Chimères

Nous sommes au milieu du mois de novembre. Les jours pluvieux s'accumulent et le froid devient de plus en plus dense. Les nuits sont plus sombres également. Durant mon sommeil, les évènements qui se produisent dans mes rêves sont de plus en plus brutals. Un monstre sanguinaire surgit au milieu de nulle part, ne laissant aucune chance à ses victimes. Tout commence par un songe normal durant lequel je me promène dans les couloirs du lycée. Je ne sais pas vraiment pourquoi mais je ressens une terrible colère. Mon coeur est comme glacé, incapable de ressentir une autre émotion que la furreur. Je suis comme prisonnière de ces ressentiments qui s'accumulent depuis le début de mon adolescence. Personne ne semble comprendre qui je suis. Aucun de ces idiots ne connaît ma valeur et pourtant ils se permettent tous de me juger. Voilà ce que je pense tandis que j'avance sans but dans ces longs couloirs d'un blanc cassé. Je n'aime pas cet endroit. Tout semble sinistre. Aucune lumière ne semble suffisament puissante pour illuminer l'espace. Ou alors est-ce simplement moi qui suis ainsi ? D'après ce que ceux qu'on appelle les proches disent, je suis négative. Pessimiste. Je vois le mal partout. Je prends la mouche à chaque fois que l'on me dit quelque chose. En somme, je n'ai rien d'une adolescente épanouie. Je me demande ce que cela veut dire : être une adolescente épanouie. Comment pourrais-je rire alors que des milliers d'enfants meurent de faim dans le monde ? Comment pourrais-je me sentir confiante alors des milliers de femmes se font battre par leurs maris sous le regard indifférent de la société ? Il faudrait que je sois totalement aveugle, ou bien incapable de prendre conscience des éléments, pour me sentir heureuse alors que le monde part en vrille. Peut-être que si je pouvais simplement détourner les yeux, comme le font tous ces humains heureux, alors je pourrais être bien dans ma peau. L'hypocrisie régne sur la terre sans que personne n'ait conscience de ses pouvoirs maléfiques.

Dans mes rêves, le monstre apparaît toujours au moment où j'ouvre la porte de la salle de classe. Je ne le vois pas mais je sens sa présence derrière moi. Il est immense.
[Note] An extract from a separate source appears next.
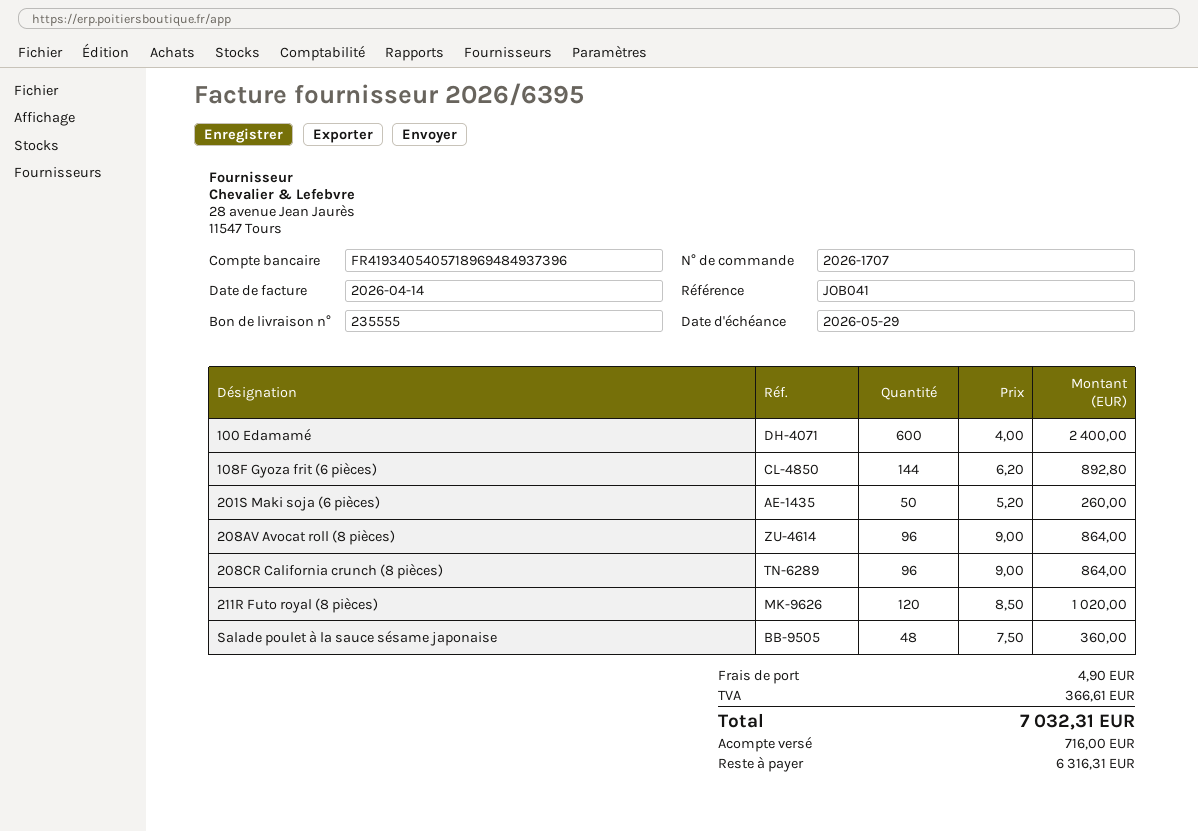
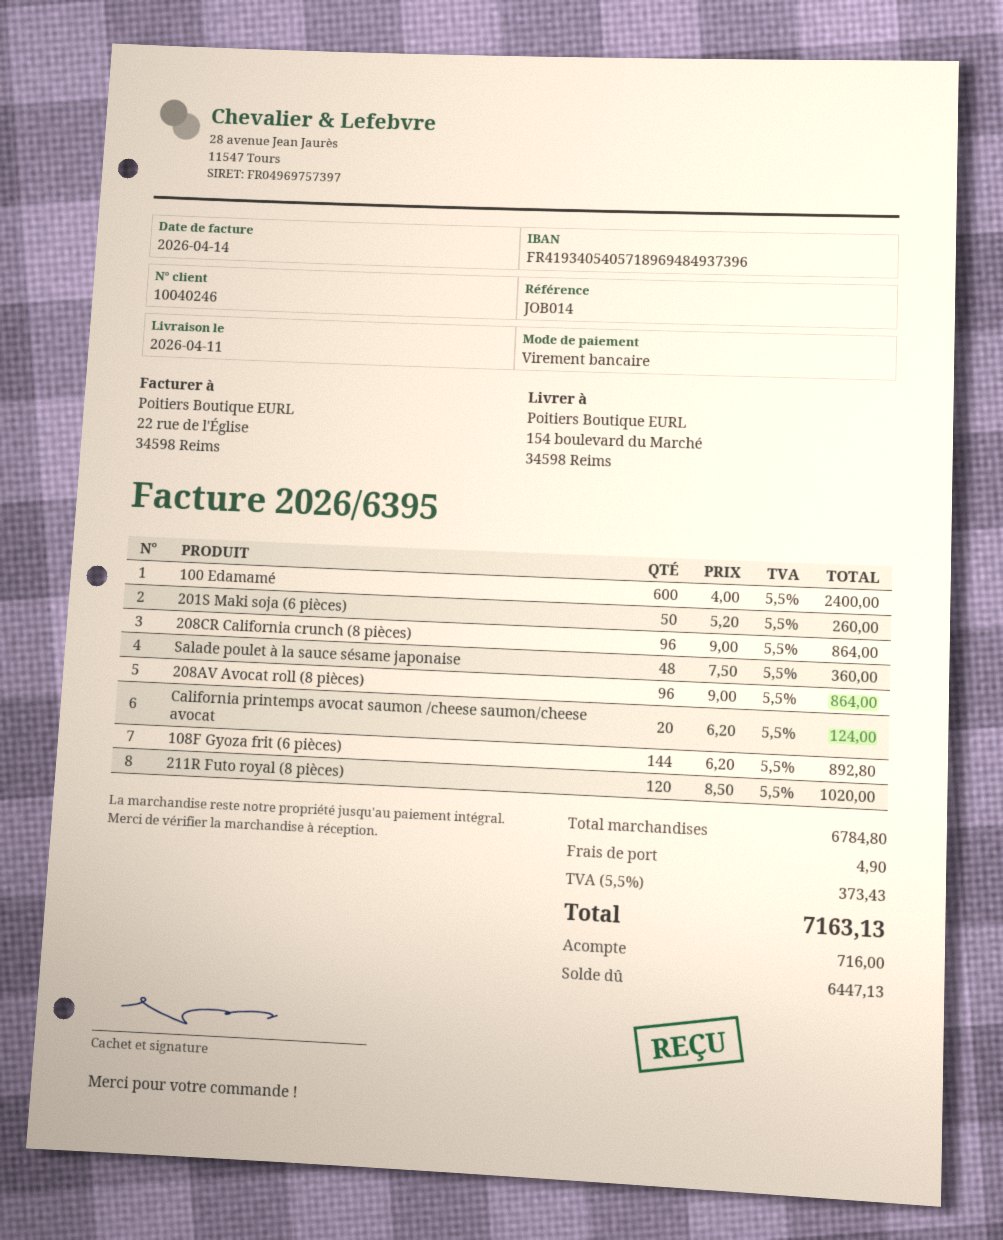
reference: JOB041 -> JOB014
California printemps avocat saumon /cheese saumon/cheese avocat: none -> 20 x 6.20 = 124.00
tax: 366.61 -> 373.43
total: 7032.31 -> 7163.13
balance: 6316.31 -> 6447.13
Probablement qu'il me dépasse d'une trentaine de centimètres. Une puissante odeur malaisante émane de son corps. Un mélange de sueur et de putréfaction. La mort semble l'entourer de toute part. Dés qu'il apparaît, je sens ma colère s'accroître. Une rage s'empare de moi, incontrôlable. À cette violence dissimulée s'ajoute une angoisse insurmontable. Mon petit corps tout entier semble pris de spasmes. Je n'ose plus bouger, sentant la chose qui se tient derrière moi me frôler. Elle semble vouloir s'emparer de mon être pour le dévorer d'une simple bouchée. Je sais que je devrais fuir mais je reste plantée sur le seuil de la porte, incapable de faire le moindre mouvement. Dans la pièce, mes camarades me regardent inquiets. Ils semblent pousser des cris que je n'entends pas. Tout est plongé dans un silence morbide. La main de la bête affreuse se pose alors sur mon épaule, m'entraînant un peu plus dans les ténébres. J'essaie de me libérer de son emprise mais ses griffes s'empoignent alors à mon omoplate. Une douleur vive me transperce de toute part et l'odeur âcre du sang recouvre celle émanant du monstre. Je suis alors embarquée dans un tourbillon puissant dans lequel de nombreux objets étranges viennent se jeter contre moi. Lorsque je me réveille, je suis couverte de sueur. Mon coeur bat à tout rompre, faisant souffrir mes tympans.

Cette nuit, mon rêve était encore plus terrible. Ce n'est pas moi qui fut embarquer par le monstre mais la fille du dernier rang. Cette même fille qui m'a accusé de tricherie au dernier contrôle. Elle a été aspiré par ce tourbillon. Je n'étais alors plus une victime du monstre nocturne mais une spectatrice impuissante. Je l'ai vu se faire avaler par la machoire béante de la tornade provoquée par la bête. J'ai aperçu les énormes griffes de la chose s'enfoncer dans sa peau et l'arracher violemment. Son sang a alors coulé à flot tandis que je fixais son petit corps se faire projeter de part et d'autre de la salle. Étrangement, ma colère a commencé lentement à s'apaiser. Ma camarade de classe était entrain de se faire déchiquetée et moi, je me sentais soulagée. C'est assez étrange, les chimères finalement. Il n'y a que dans les rêves que l'on peut se laisser aller ainsi sans être considérée comme totalement dérangée. La nuit est un peu un défouloir. Elle nous permet de laisser sortir cette part sombre de nous, de la laisser s'exprimer. Personne ne la voit dans les ténébres du soir. Tant que cela ne reste qu'une image exagérée de nos désirs inavouables, ce n'est pas grave. Enfin, c'est ce que je me dis.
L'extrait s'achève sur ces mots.